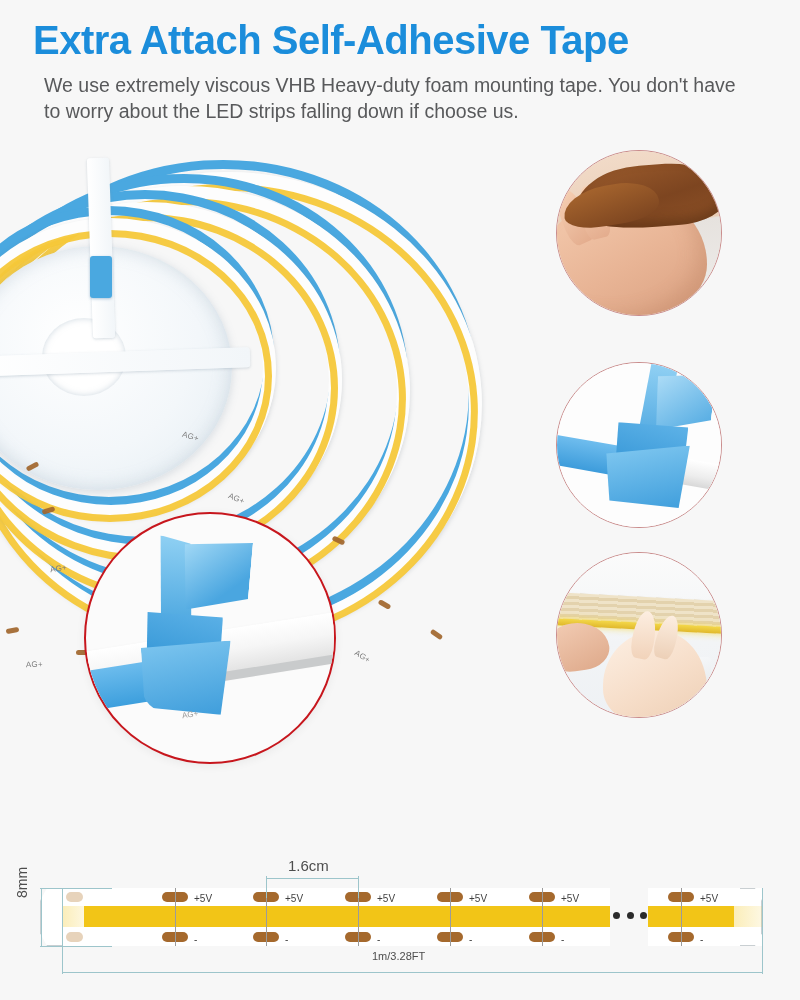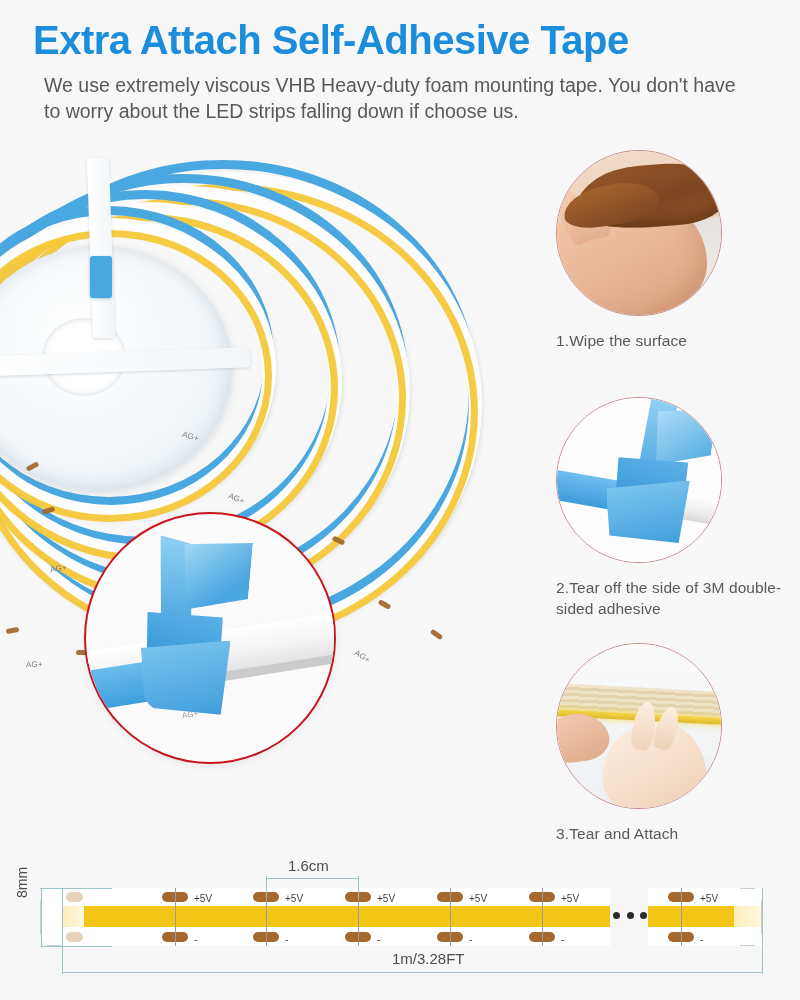--- a/index.html
+++ b/index.html
@@ -565,7 +565,6 @@
       <div class="s1-cloth"></div>
       <div class="s1-cloth2"></div>
     </div>
-    <div class="step-label">1.Wipe the surface</div>
   </div>
 
   <div class="step" style="margin-top:46px;">

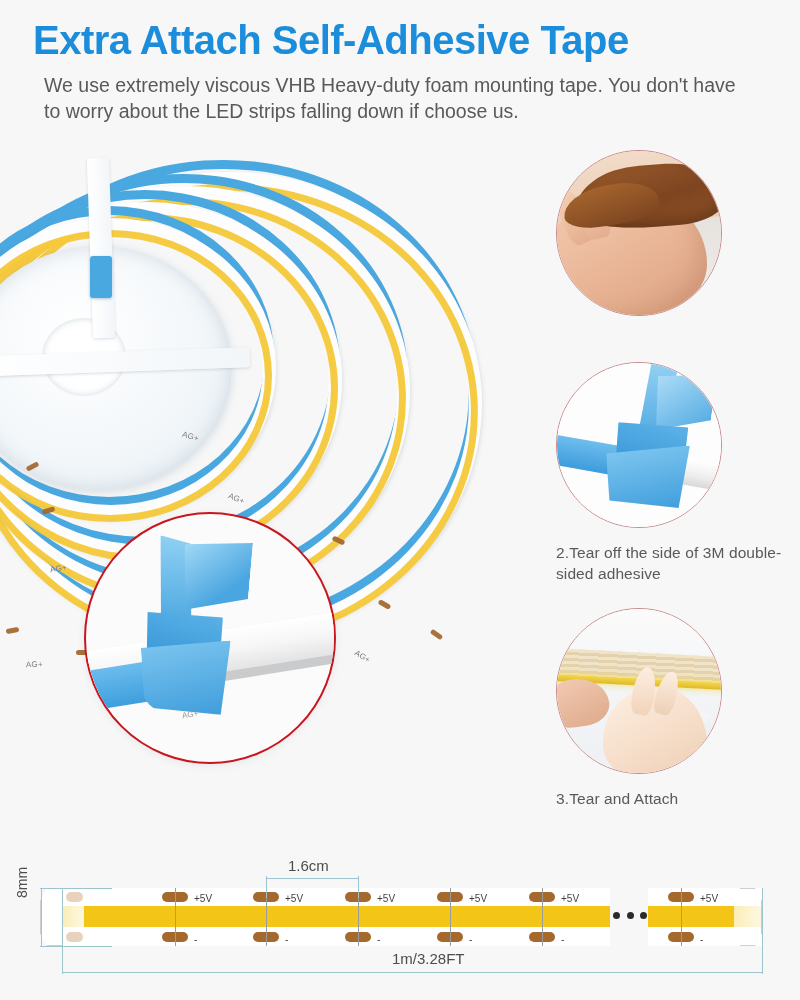--- a/index.html
+++ b/index.html
@@ -577,7 +577,6 @@
       <div class="s2-t3"></div>
       <div class="s2-t4"></div>
     </div>
-    <div class="step-label">2.Tear off the side of 3M double-sided adhesive</div>
   </div>
 
   <div class="step" style="margin-top:24px;">

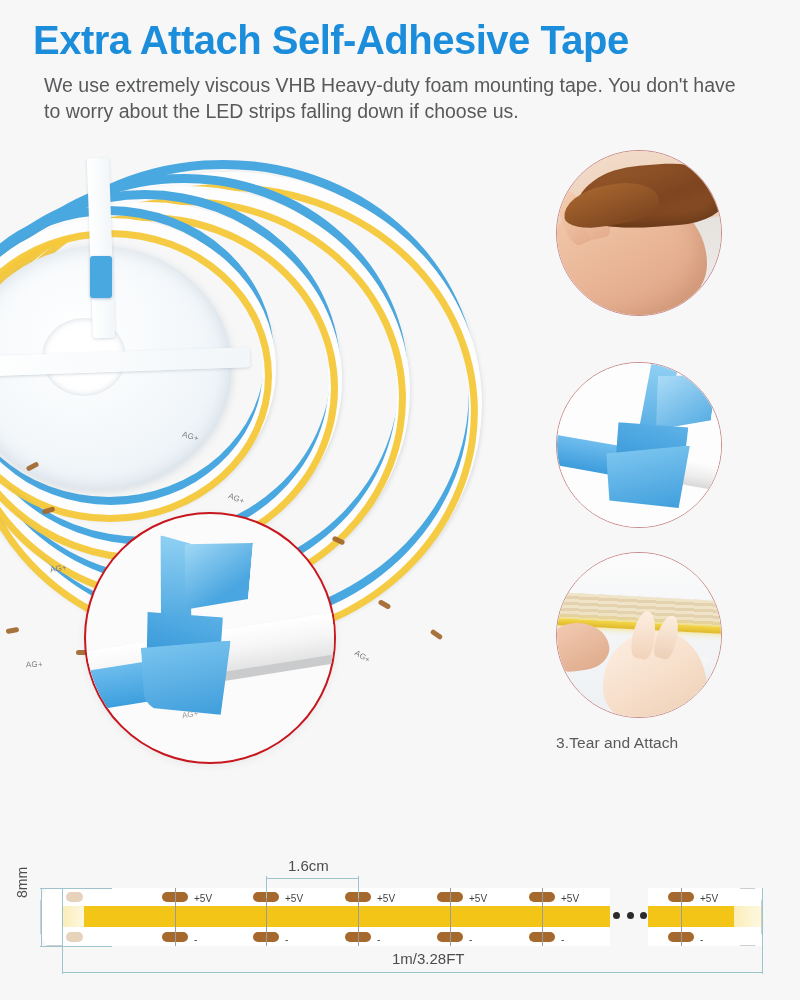--- a/index.html
+++ b/index.html
@@ -590,7 +590,6 @@
       <div class="s3-finger1"></div>
       <div class="s3-finger2"></div>
     </div>
-    <div class="step-label">3.Tear and Attach</div>
   </div>
 </div>
 

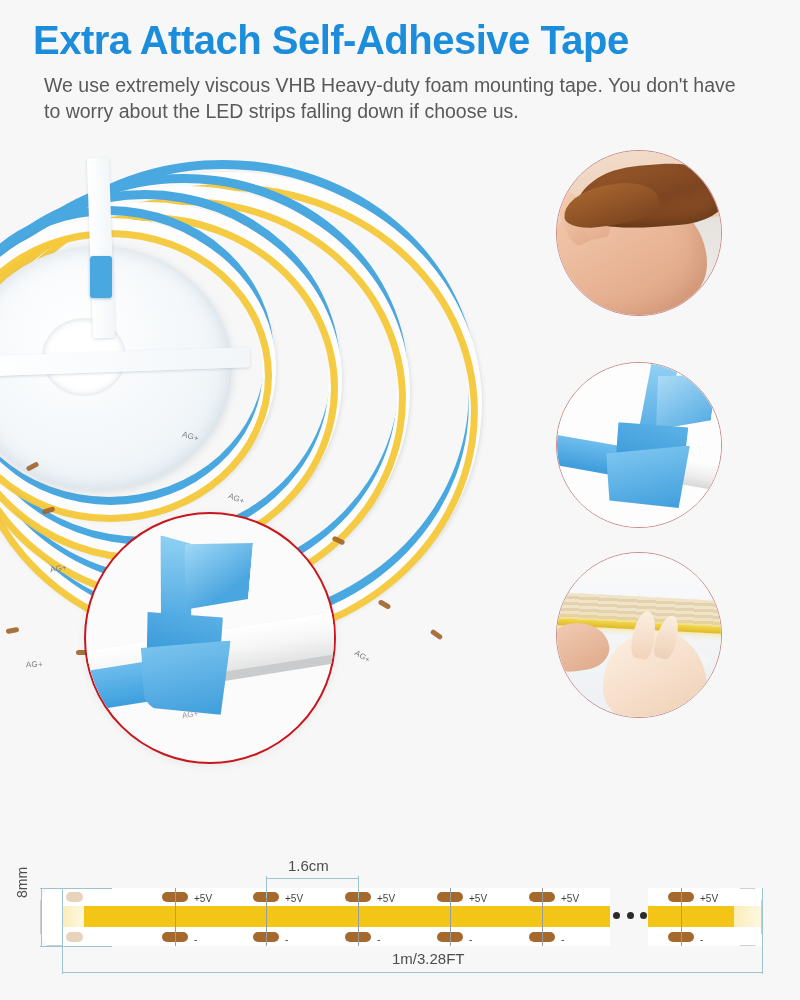--- a/index.html
+++ b/index.html
@@ -401,9 +401,9 @@
   }
   .label-len {
     position: absolute;
-    left: 392px;
+    left: 372px;
     top: 950px;
-    font-size: 15px;
+    font-size: 11px;
     color: #4d4d4d;
     white-space: nowrap;
   }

_Instructions for the task_
Up to and including the line that holds "-590,7 +590,6 @@", restate word for word each line of the records from their start, and only those lines, leaving out the pictures.

_Your solution_
--- a/index.html
+++ b/index.html
@@ -565,7 +565,6 @@
       <div class="s1-cloth"></div>
       <div class="s1-cloth2"></div>
     </div>
-    <div class="step-label">1.Wipe the surface</div>
   </div>
 
   <div class="step" style="margin-top:46px;">

--- a/index.html
+++ b/index.html
@@ -577,7 +577,6 @@
       <div class="s2-t3"></div>
       <div class="s2-t4"></div>
     </div>
-    <div class="step-label">2.Tear off the side of 3M double-sided adhesive</div>
   </div>
 
   <div class="step" style="margin-top:24px;">

--- a/index.html
+++ b/index.html
@@ -590,7 +590,6 @@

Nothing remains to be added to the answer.